Críticas à Abordagem de Mediação
A escolha de Mendes por usar conciliação e mediação para tratar de questões constitucionais é incomum. Embora esses métodos sejam padrão para resolver disputas civis, sua aplicação a questões constitucionais e legislativas, especialmente aquelas que envolvem direitos fundamentais, é considerada problemática por muitos.
Organizações da sociedade civil, líderes indígenas e o Conselho Nacional de Direitos Humanos (CNDH) rapidamente manifestaram preocupações de que o processo de mediação possa enfraquecer as salvaguardas estabelecidas por decisões judiciais anteriores. O CNDH expressou “preocupação particular” sobre a tentativa de mediar e reconciliar interesses envolvendo direitos constitucionais, enfatizando que os direitos humanos, incluindo os dos povos indígenas, são inegociáveis e devem ser mantidos sem compromissos. 10
A comunidade internacional também se pronunciou. Em julho de 2024, o Relator Especial da ONU para os Povos Indígenas, José Francisco Calí Tzay, emitiu uma declaração condenando a tese do marco temporal e sua aprovação pelo Congresso do Brasil por meio da Lei 14.701/2023. Ele enfatizou que a tese violaria normas internacionais de direitos humanos que reconhecem os direitos dos povos indígenas às suas terras com base no uso e posse tradicional, sem restrições temporais. Tzay também destacou o impacto ambiental, apontando que atividades permitidas pela lei, como mineração e desmatamento, poderiam comprometer severamente as metas climáticas e a biodiversidade do Brasil.11
Resumo dos Desenvolvimentos Atuais
O debate em curso sobre o marco temporal e a Lei 14.701/2023 destaca o conflito entre interpretações legais, direitos indígenas e pressões políticas no Brasil.
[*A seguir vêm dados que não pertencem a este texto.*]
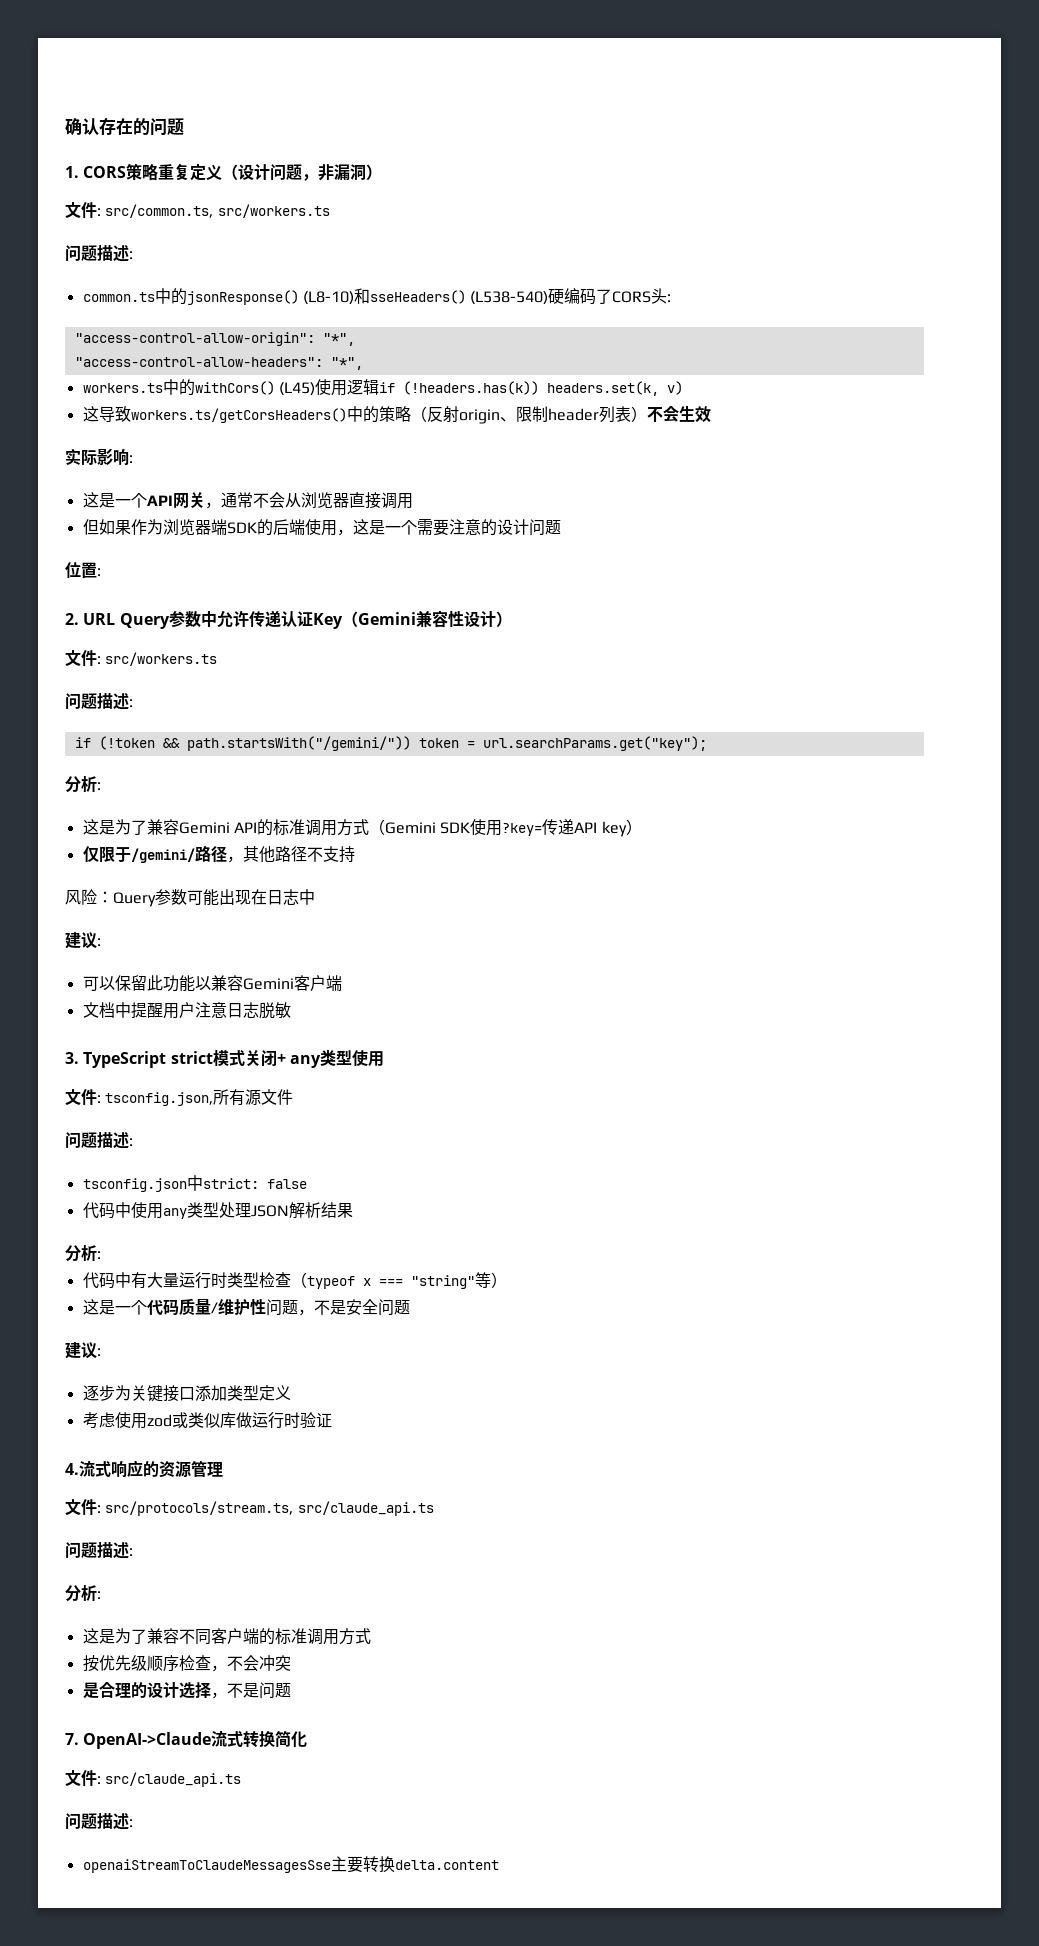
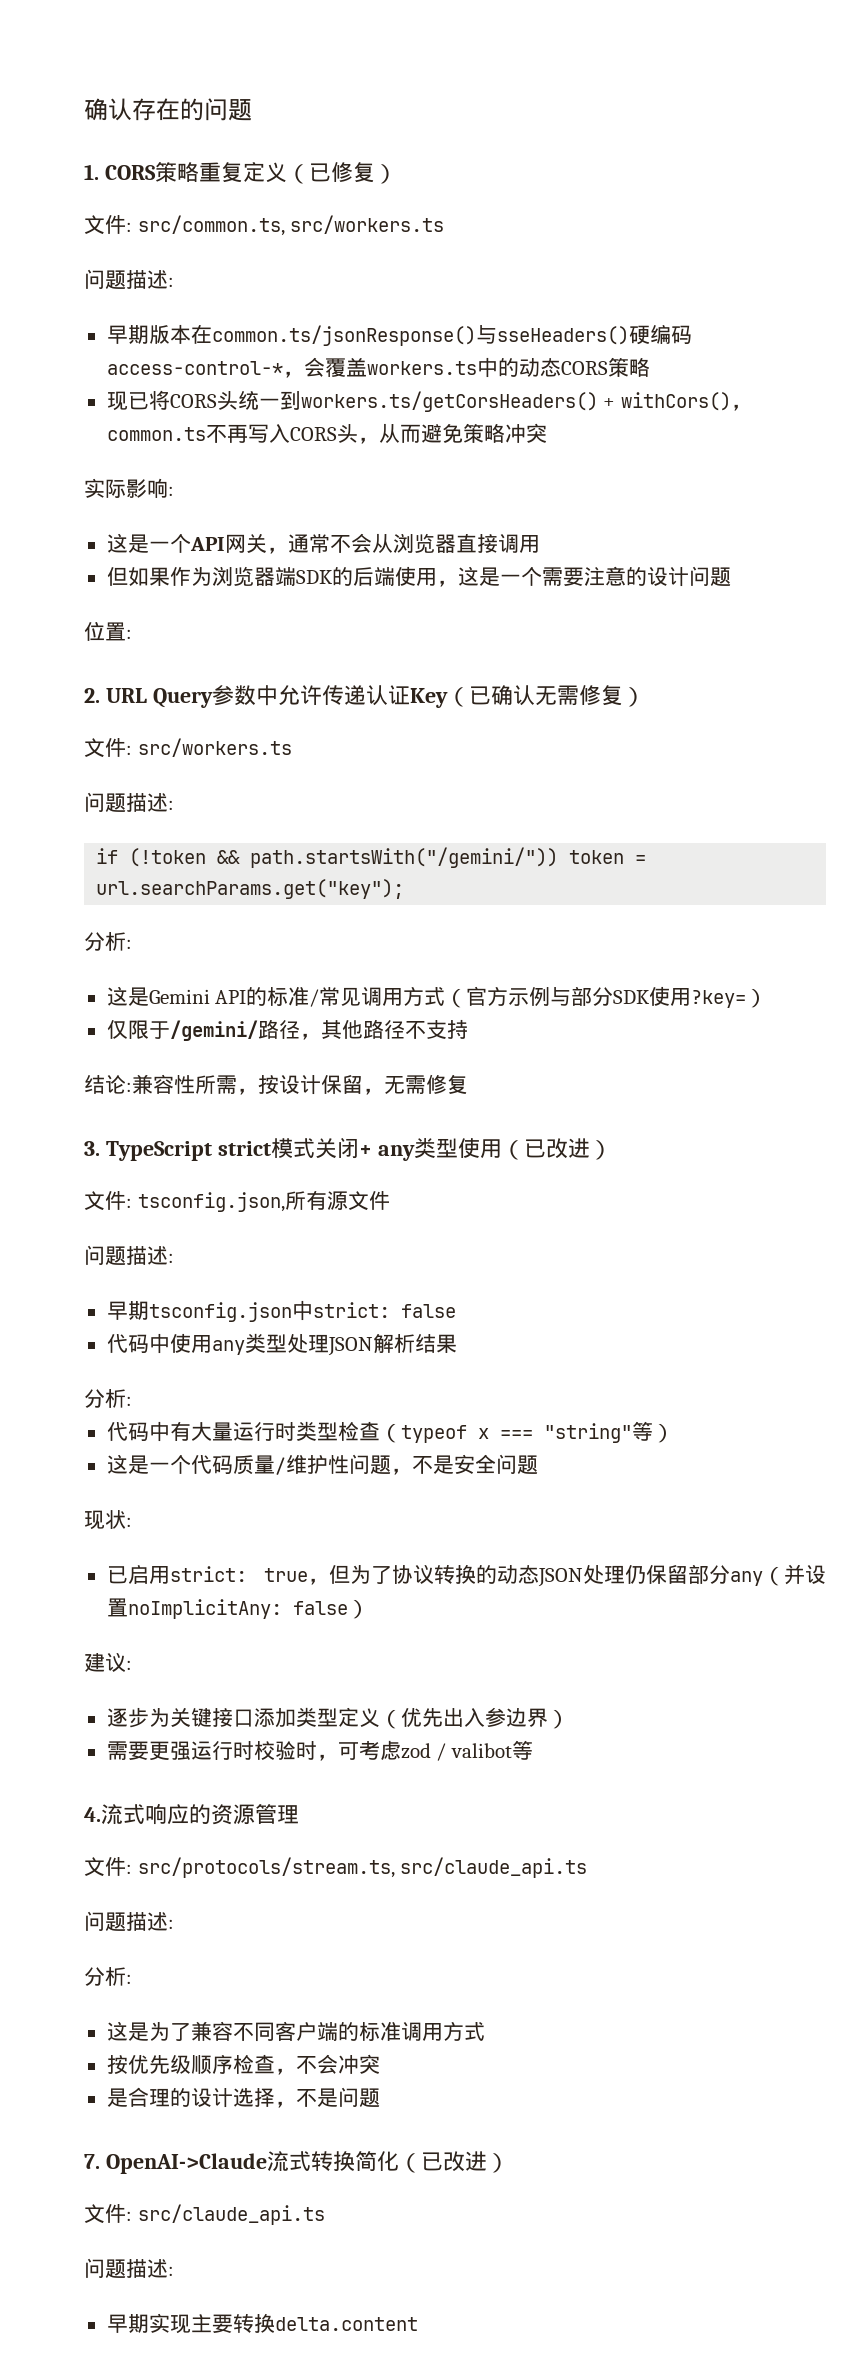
- 1. CORS策略重复定义（设计问题，非漏洞）
+ 1. CORS策略重复定义（已修复）
- common.ts中的jsonResponse() (L8-10)和sseHeaders() (L538-540)硬编码了CORS头:
- "access-control-allow-origin": "*",
- "access-control-allow-headers": "*",
- workers.ts中的withCors() (L45)使用逻辑if (!headers.has(k)) headers.set(k, v)
- 这导致workers.ts/getCorsHeaders()中的策略（反射origin、限制header列表）不会生效
+ 早期版本在common.ts/jsonResponse()与sseHeaders()硬编码access-control-*，会覆盖workers.ts中的动态CORS策略
+ 现已将CORS头统一到workers.ts/getCorsHeaders() + withCors()，common.ts不再写入CORS头，从而避免策略冲突
- 2. URL Query参数中允许传递认证Key（Gemini兼容性设计）
+ 2. URL Query参数中允许传递认证Key（已确认无需修复）
- 这是为了兼容Gemini API的标准调用方式（Gemini SDK使用?key=传递API key）
+ 这是Gemini API的标准/常见调用方式（官方示例与部分SDK使用?key=）
- 风险：Query参数可能出现在日志中
- 建议:
- 可以保留此功能以兼容Gemini客户端
- 文档中提醒用户注意日志脱敏
+ 结论:兼容性所需，按设计保留，无需修复
- 3. TypeScript strict模式关闭+ any类型使用
+ 3. TypeScript strict模式关闭+ any类型使用（已改进）
- tsconfig.json中strict: false
+ 早期tsconfig.json中strict: false
+ 现状:
+ 已启用strict: true，但为了协议转换的动态JSON处理仍保留部分any（并设置noImplicitAny: false）
- 逐步为关键接口添加类型定义
- 考虑使用zod或类似库做运行时验证
+ 逐步为关键接口添加类型定义（优先出入参边界）
+ 需要更强运行时校验时，可考虑zod / valibot等
- 7. OpenAI->Claude流式转换简化
+ 7. OpenAI->Claude流式转换简化（已改进）
- openaiStreamToClaudeMessagesSse主要转换delta.content
+ 早期实现主要转换delta.content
A escolha do STF de optar pela conciliação em vez de invalidar diretamente a lei gerou, compreensivelmente, controvérsia.
A primeira audiência de conciliação ocorreu no dia 5 de agosto, estabelecendo o cenário para futuras sessões. Audiências adicionais estão agendadas para 28 de agosto, 9 de setembro e 23 de setembro. Esses encontros abordarão a jurisprudência do Supremo Tribunal Federal, convenções internacionais de direitos humanos e possíveis emendas à Lei do Marco Temporal, baseando-se em debates anteriores e interpretações do STF.
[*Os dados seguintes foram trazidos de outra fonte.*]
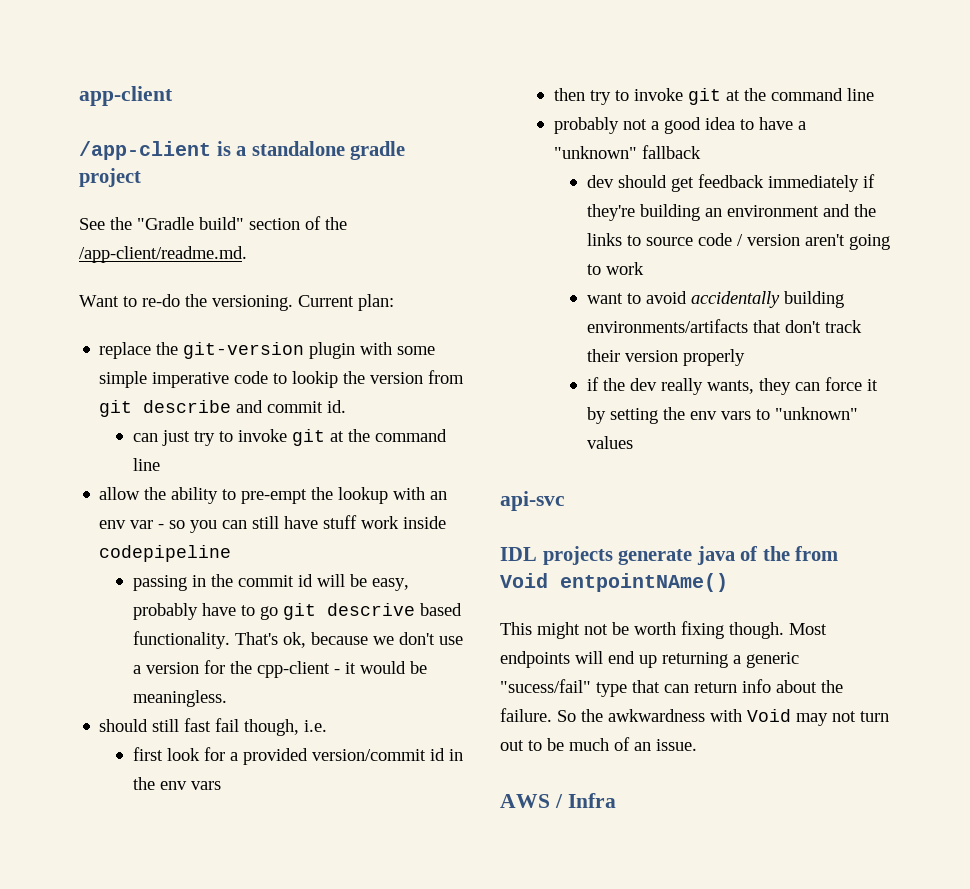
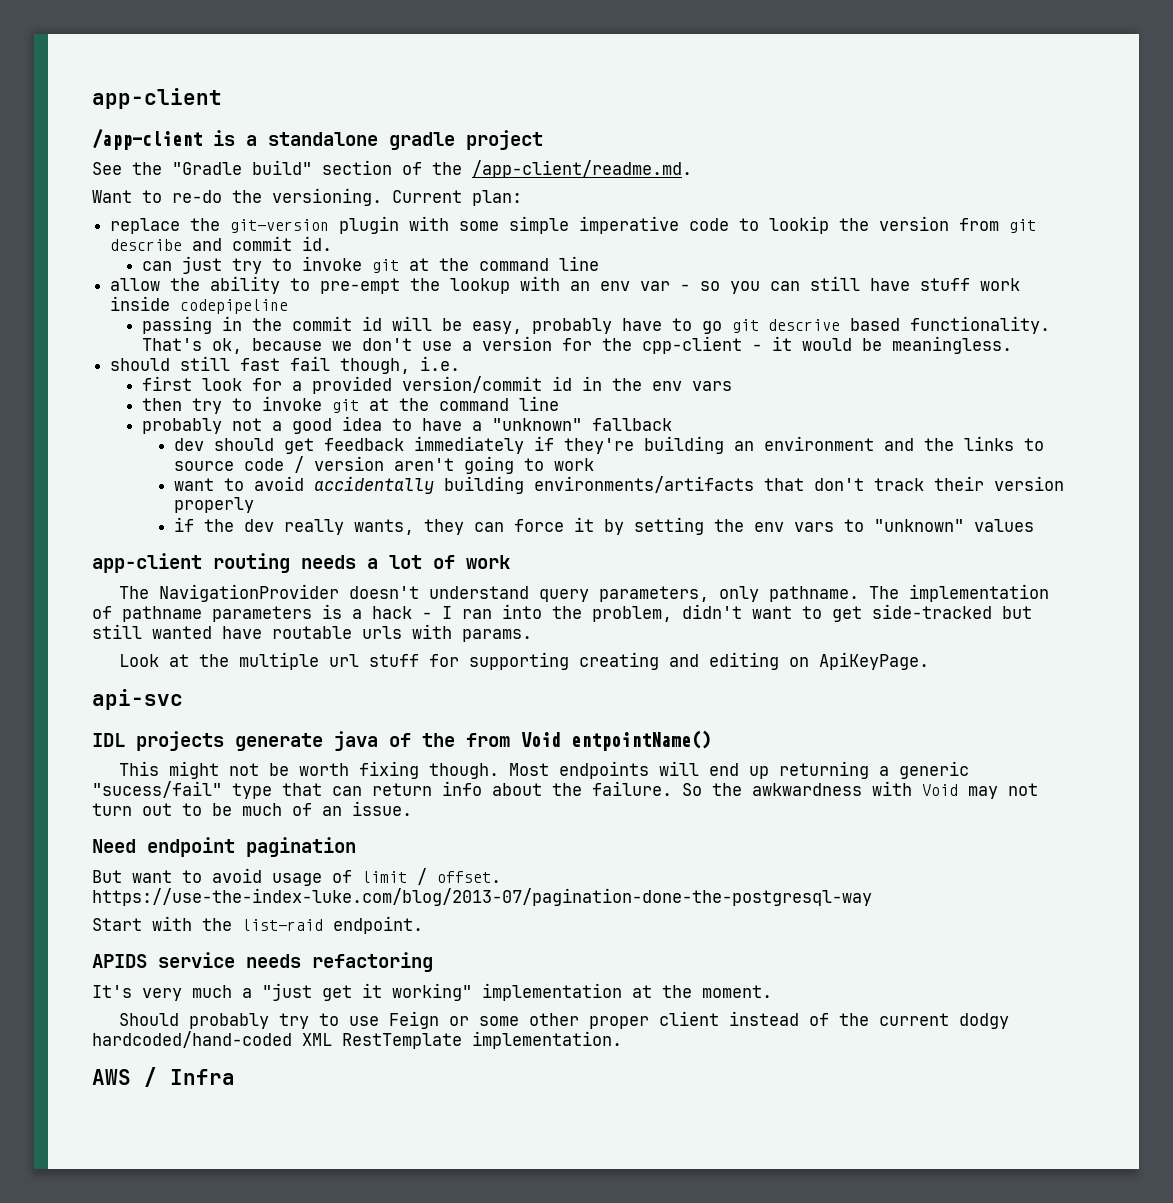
+ app-client routing needs a lot of work
+ The NavigationProvider doesn't understand query parameters, only pathname. The implementation of pathname parameters is a hack - I ran into the problem, didn't want to get side-tracked but still wanted have routable urls with params.
+ Look at the multiple url stuff for supporting creating and editing on ApiKeyPage.
- IDL projects generate java of the from Void entpointNAme()
+ IDL projects generate java of the from Void entpointName()
+ Need endpoint pagination
+ But want to avoid usage of limit / offset. https://use-the-index-luke.com/blog/2013-07/pagination-done-the-postgresql-way
+ Start with the list-raid endpoint.
+ APIDS service needs refactoring
+ It's very much a "just get it working" implementation at the moment.
+ Should probably try to use Feign or some other proper client instead of the current dodgy hardcoded/hand-coded XML RestTemplate implementation.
À medida que o processo avança, o impacto total dessas decisões se tornará mais claro. No entanto, é evidente que a resolução dessa questão terá consequências significativas para a proteção dos territórios indígenas, a integridade do marco legal brasileiro e o compromisso do país com os direitos humanos e a sustentabilidade ambiental.
Notas:
1 Petição 3388 / RR – RORAIMA, STF, Julgamento de 19 de março de 2009.
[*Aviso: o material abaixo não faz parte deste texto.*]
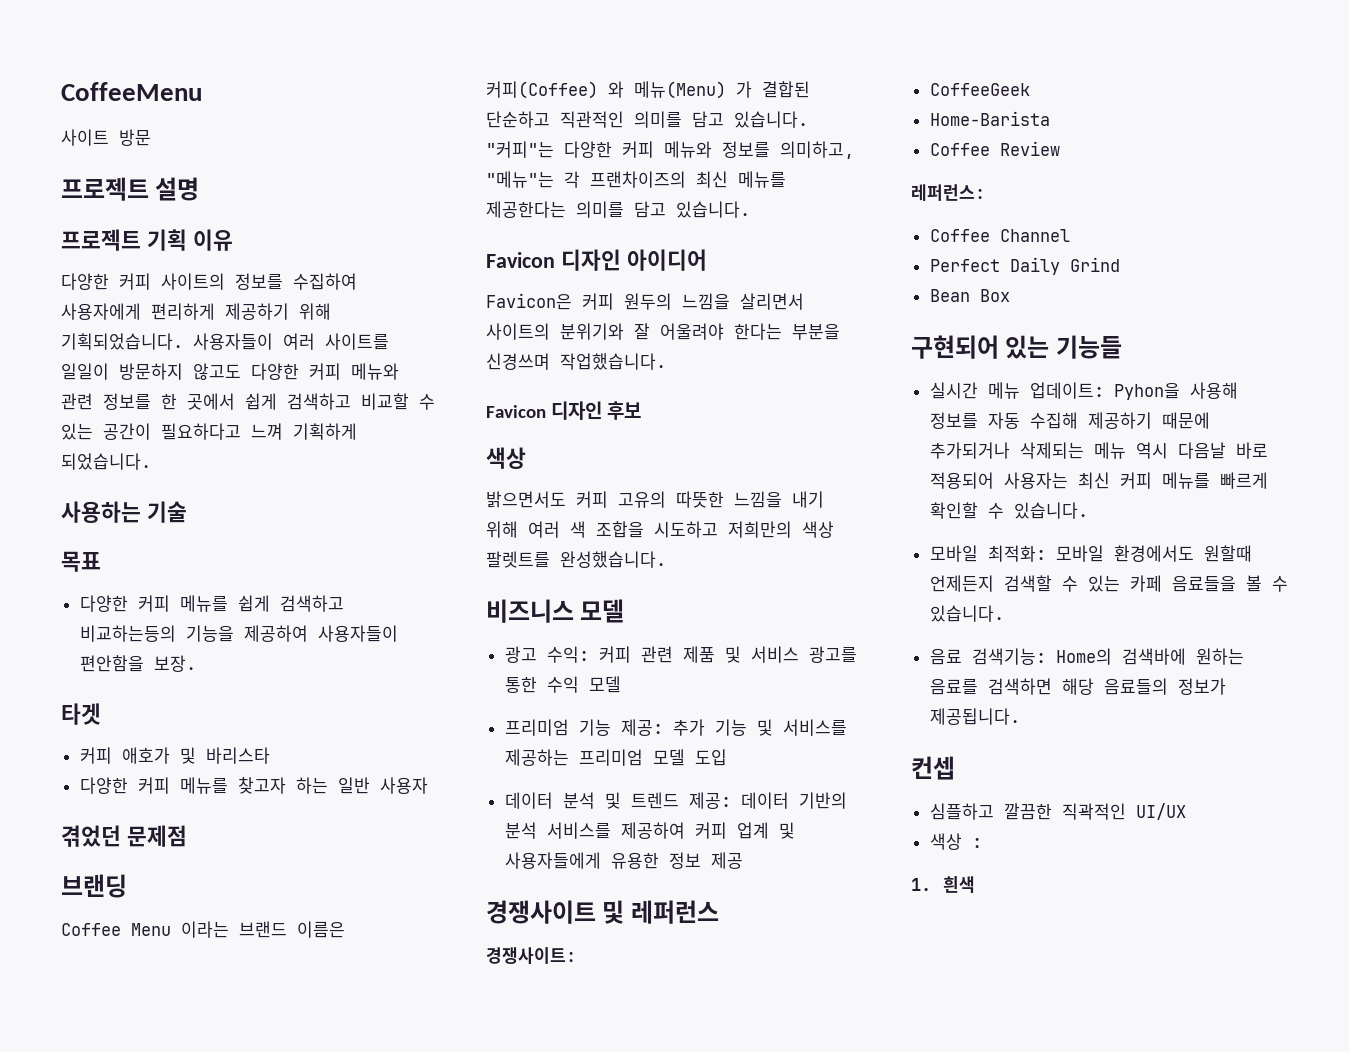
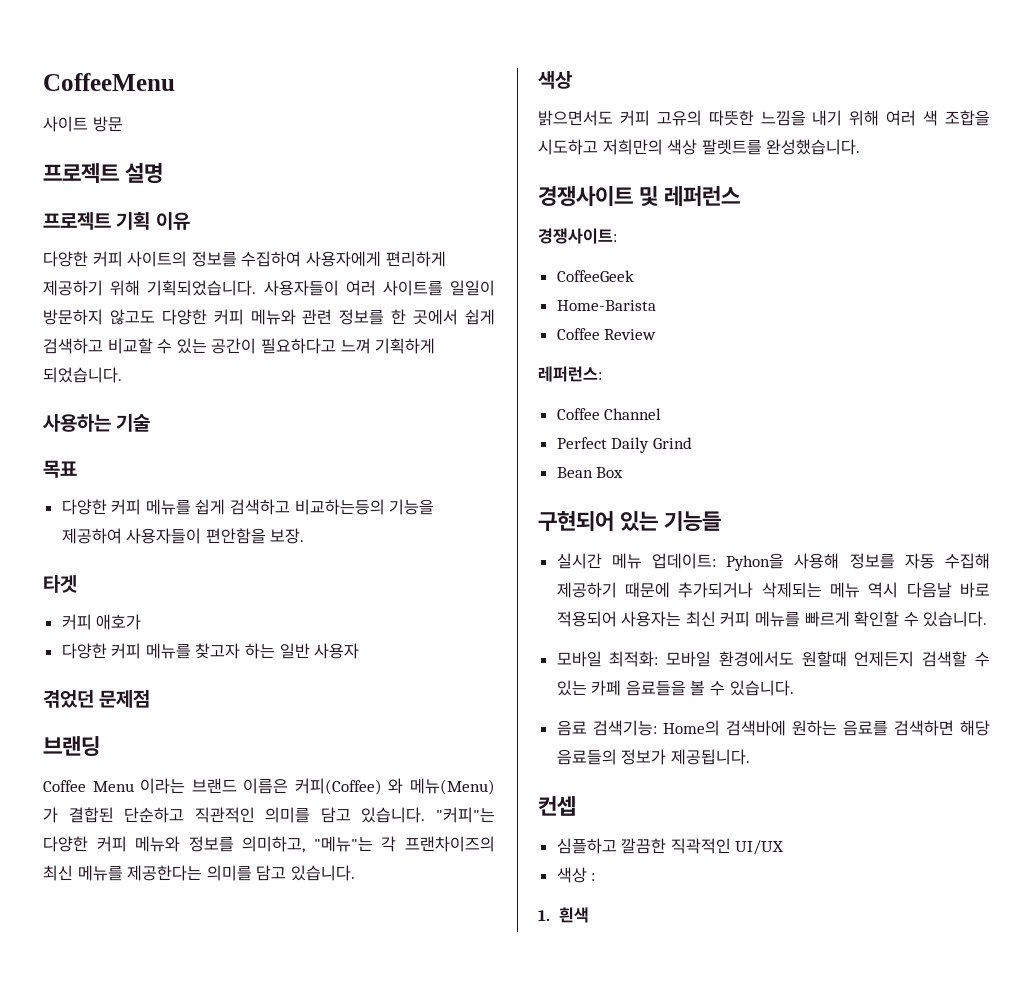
- 커피 애호가 및 바리스타
+ 커피 애호가
- Favicon 디자인 아이디어
- Favicon은 커피 원두의 느낌을 살리면서 사이트의 분위기와 잘 어울려야 한다는 부분을 신경쓰며 작업했습니다.
- Favicon 디자인 후보
- 비즈니스 모델
- 광고 수익: 커피 관련 제품 및 서비스 광고를 통한 수익 모델
- 프리미엄 기능 제공: 추가 기능 및 서비스를 제공하는 프리미엄 모델 도입
- 데이터 분석 및 트렌드 제공: 데이터 기반의 분석 서비스를 제공하여 커피 업계 및 사용자들에게 유용한 정보 제공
2 Petição 3388 / RR – RORAIMA, STF, Decisão sobre Embargos de Declaração, 23 de outubro de 2013.
3 Parecer N. 001/2017/GAB/CGU/AGU, Processo: 00400.002203/2016-01, 19 de julho de 2017.
4 Recurso Extraordinário 1.017.365 / SC – SANTA CATARINA, STF, Julgamento de 27 de setembro de 2023.
5 Ação Declaratória de Constitucionalidade (ADC) 87 – foi ajuizada pelo Partido Progressistas, pelo Partido Republicanos e pelo Partido Liberal. A ação busca afirmar a constitucionalidade da Lei 14.701/2023 em sua totalidade, especialmente no que diz respeito às disposições vetadas pelo Presidente.
6 Ação Direta (ADI) 7.582 – foi ajuizada pela Articulação dos Povos Indígenas do Brasil (APIB) e pelos partidos Socialismo e Liberdade e Rede Sustentabilidade. A ADI 7.583 foi ajuizada pelo Partido dos Trabalhadores (PT), pelo Partido Comunista do Brasil (PCdoB) e pelo Partido Verde (PV), e a ADI 7.586 foi ajuizada pelo Partido Democrático Trabalhista (PDT).
7 Ação Direta de Omissão (ADO) 86, ajuizada pelo Partido Progressistas (PP).
8 Decisão Conjunta ADC 87, ADI 7.582, ADI 7.583, ADI 7.586 e ADO 86, Ministro Gilmar Mendes, 22 de abril de 2024.
9 Entenda as audiências de conciliação do STF sobre a lei do Marco Temporal, Supremo Tribunal Federal site.
10 Nota Pública Nº 8/2024 do Conselho Nacional de Direitos Humanos (CNDH), 10 de maio de 2024.
11 Declaração do Relator Especial da ONU para os Direitos dos Povos Indígenas, José Francisco Calí Tzay, 11 de julho de 2024.